# Remember the Sears catalogue.



## fuzzybuddy (Nov 26, 2017)

Remember the Sears catalogue. A 2 inch thick book of anything you could ever want.
I used to wait for their "XMas Catalogue". I'd circle only the 30 or 40 toys I really, really wanted.

I remember the Sears "scandal". One of the Sear's male models was too endowed for his boxers. His tip was showing. I heard about it on TV, and looked at out catalogue and there he was. They even wrote a song on the radio about him, it was something like, "Mr. Page 471" or what ever it was.


----------



## CindyLouWho (Nov 26, 2017)

:lofl::.  That's funny what was considered scandalous then compared to now.


----------



## Pappy (Nov 26, 2017)

He was called the 602 man because he was on page 602 of the 1975 Sears catalog. Is it, or isn’t it?


----------



## jujube (Nov 26, 2017)

Ah, the "Wish Book".   We kids would have the Christmas catalog about worn out within days.  The fights over who got to look at it next were epic.  There were also fights over who wanted the Betsy-Wetsy or the Poopsy-Woopsy doll first.  God forbid that a sister would want the SAME doll.


----------



## Pappy (Nov 26, 2017)

Never got thrown out before we had our indoor toilet.


----------



## Kaya (Nov 26, 2017)

I loved browsing through the Montgomery Ward AND Sears catalogs. I would go page by page and write down everything I wanted. EVERYTHING. Talk about a wish list!!!


----------



## CindyLouWho (Nov 26, 2017)

I know we are talking about the catalog's, but remember Montgomery Ward's popcorn and candy and the back of the store, or you could go the little restaurant and get hotdog, hamburger.............and Woolworth's too.


----------



## Kaya (Nov 26, 2017)

I remember when you could purchase baby crocs/alligators at Woolworths. I used to love eating at their little cafe bar, grilled cheese sammich and choc shake.


----------



## fuzzybuddy (Nov 26, 2017)

Back in the 1800s, you could buy a house. They would send you the plans and all the parts, the lumber already cut.


----------



## Aunt Bea (Nov 26, 2017)

Chickens too!


----------



## JaniceM (Nov 26, 2017)

Pappy said:


> Never got thrown out before we had our indoor toilet.

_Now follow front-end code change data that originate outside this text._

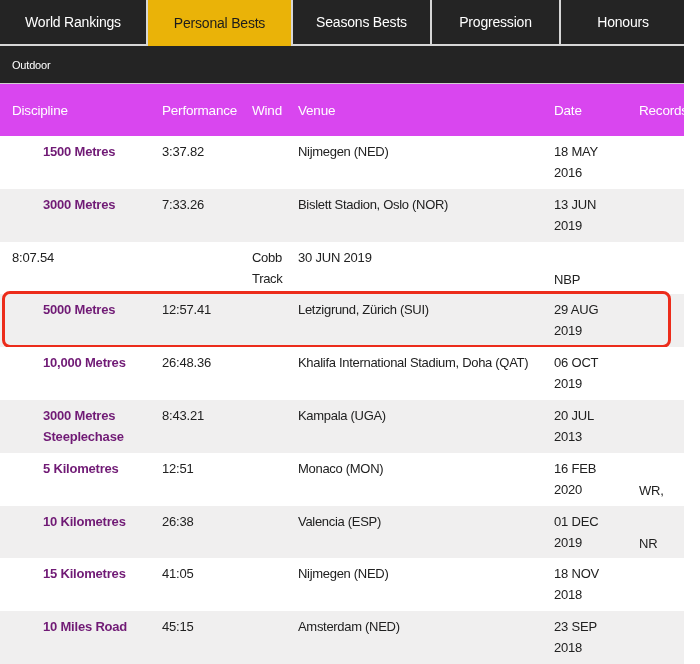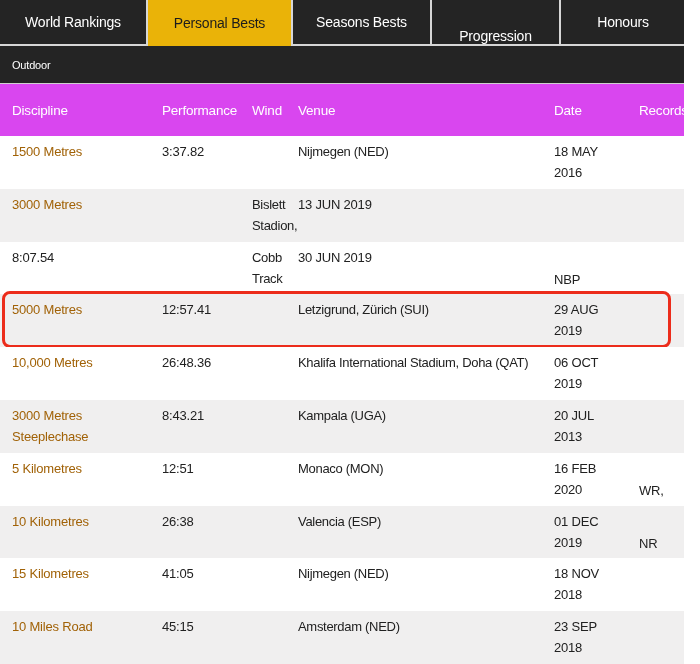"Progression" .tab:nth-child(4) { align-items: flex-end -> none }
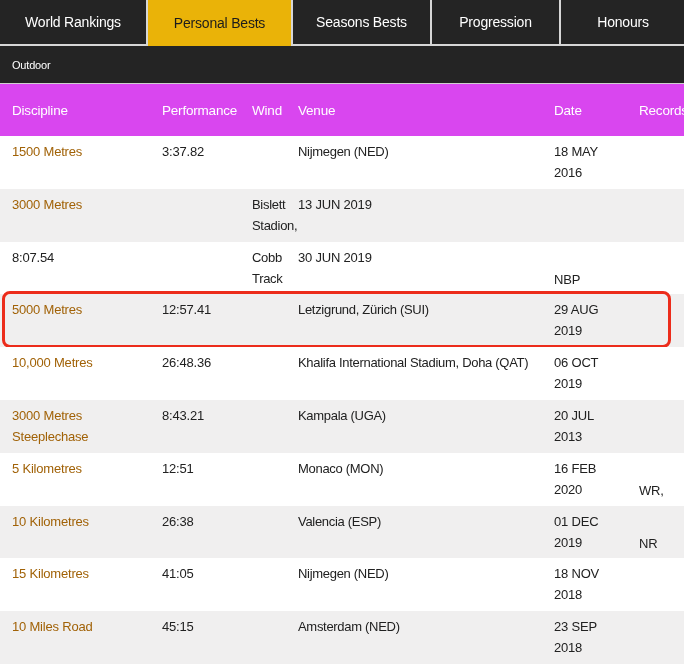"1500 Metres" .cell-discipline { color: #a16207 -> #701a75; font-weight: 400 -> 700; margin-left: none -> 31px }
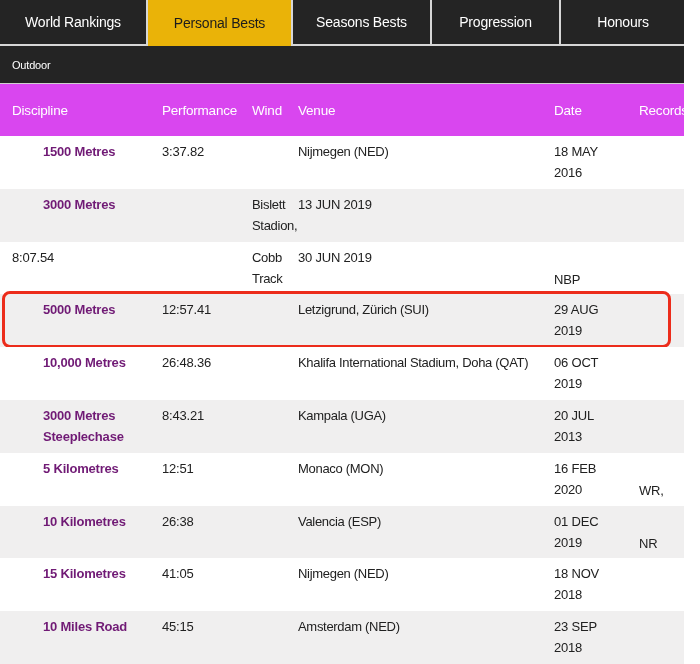"7:33.26" div.cell { html: none -> <div>7:33.26</div> }
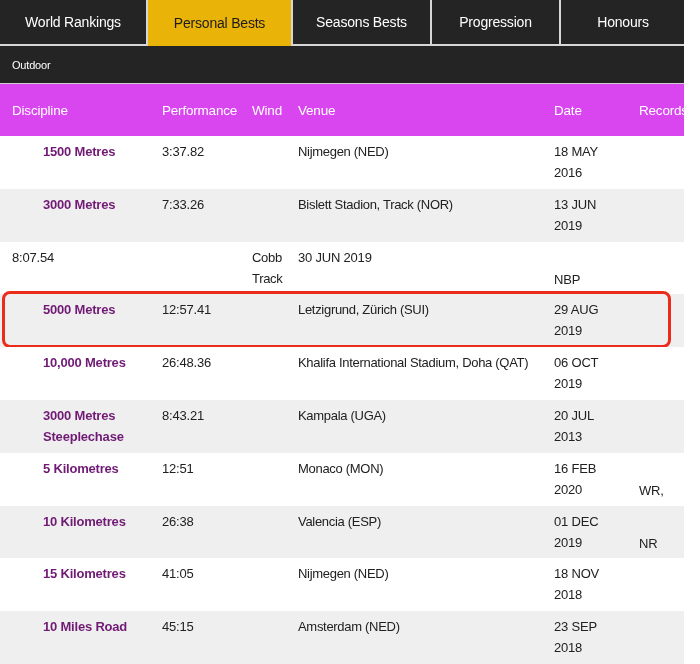"Bislett Stadion, Track (NOR)" div.cell { text: Track -> Oslo }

HAHAHAHA!!!  And I'm guessing-  or hoping-  that was before companies started using inferior inks that faded all over!!!  layful:


----------



## Goldilocks (Nov 27, 2017)

I loved, loved, loved the Sears catalogues.........my sister and I could not wait each year for the Wish Books........I  miss them.


----------



## HiDesertHal (Nov 27, 2017)

The song was called "The Man on Page 602", and it was not the tip of his penis that was showing, it was a descended testicle

Hal


----------



## HiDesertHal (Nov 27, 2017)

fuzzybuddy said:


> Remember the Sears catalogue. A 2 inch thick book of anything you could ever want.
> I used to wait for their "XMas Catalogue". I'd circle only the 30 or 40 toys I really, really wanted.
> 
> I remember the Sears "scandal". One of the Sear's male models was too endowed for his boxers. His tip was showing. I heard about it on TV, and looked at out catalogue and there he was. They even wrote a song on the radio about him, it was something like, "Mr. Page 471" or what ever it was.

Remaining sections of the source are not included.